## Task details
Each line from the one that contains "DMX063M AH170: 2" through the end of the entries should be repeated exactly, with nothing added.

++++ Given records

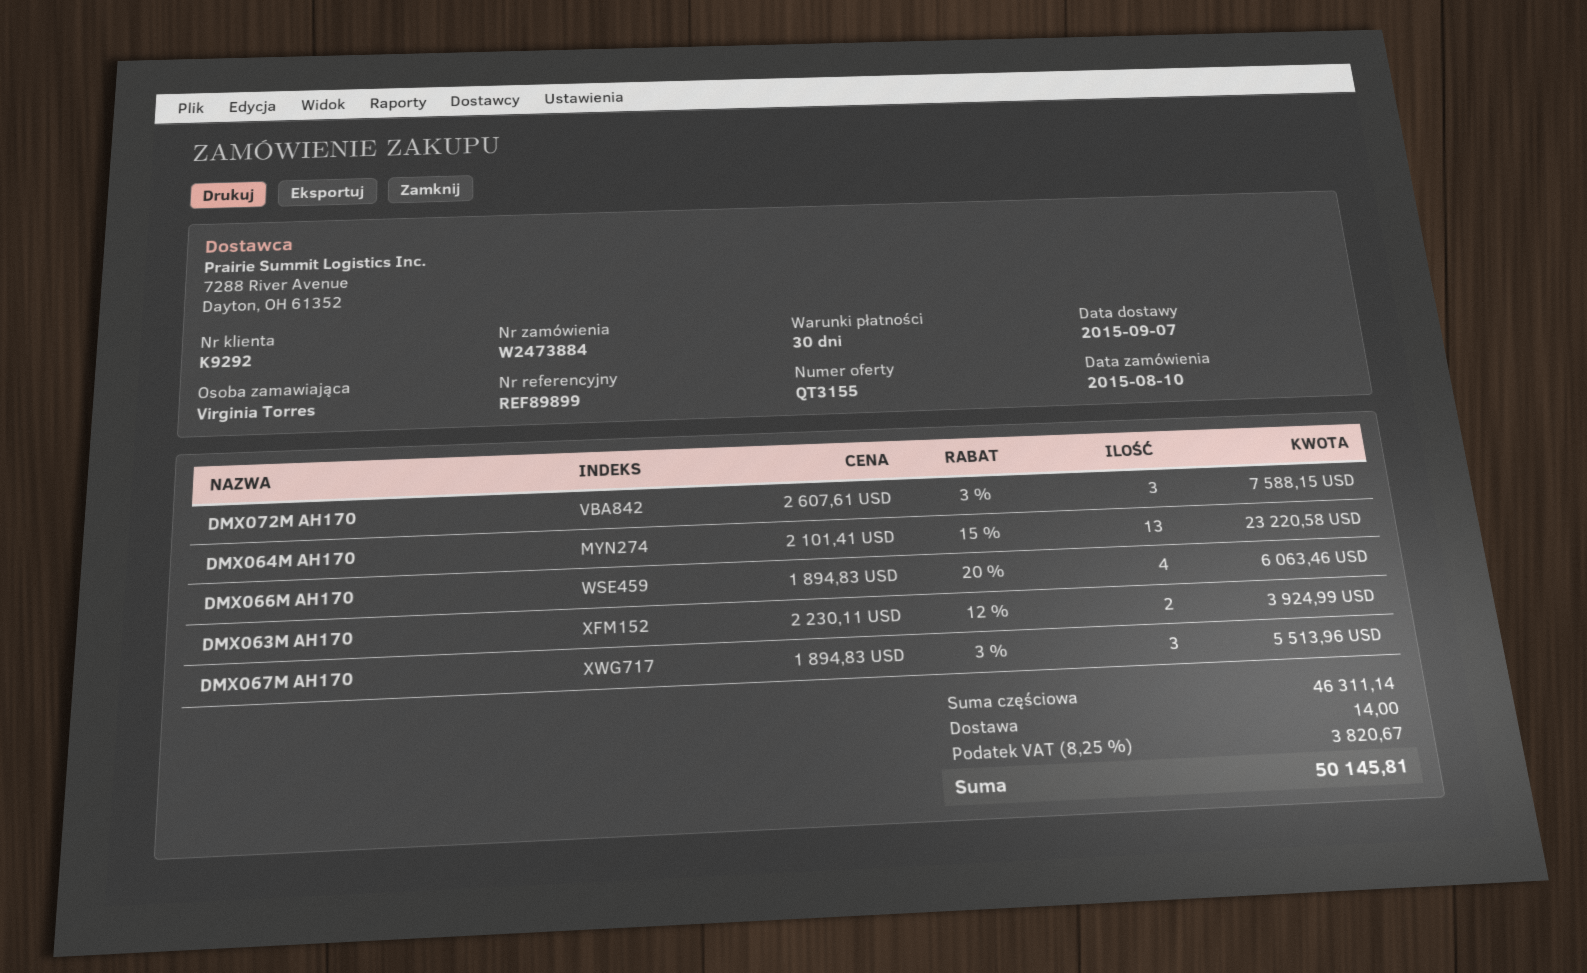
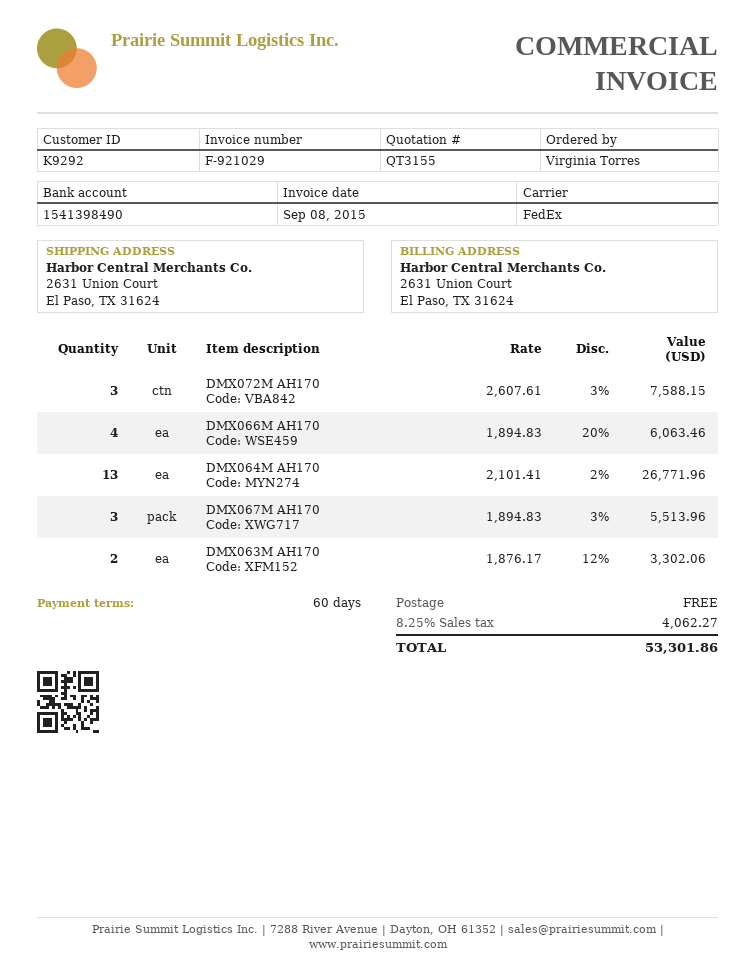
payment terms: 30 days -> 60 days
DMX064M AH170: 13 x 2101.41 - 15% = 23220.58 -> 13 x 2101.41 - 2% = 26771.96
DMX063M AH170: 2 x 2230.11 - 12% = 3924.99 -> 2 x 1876.17 - 12% = 3302.06
shipping: 14.00 -> 0.00
tax: 8.25% = 3820.67 -> 8.25% = 4062.27
total: 50145.81 -> 53301.86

++++++++

## Solution to this problem
DMX063M AH170: 2 x 2230.11 - 12% = 3924.99 -> 2 x 1876.17 - 12% = 3302.06
shipping: 14.00 -> 0.00
tax: 8.25% = 3820.67 -> 8.25% = 4062.27
total: 50145.81 -> 53301.86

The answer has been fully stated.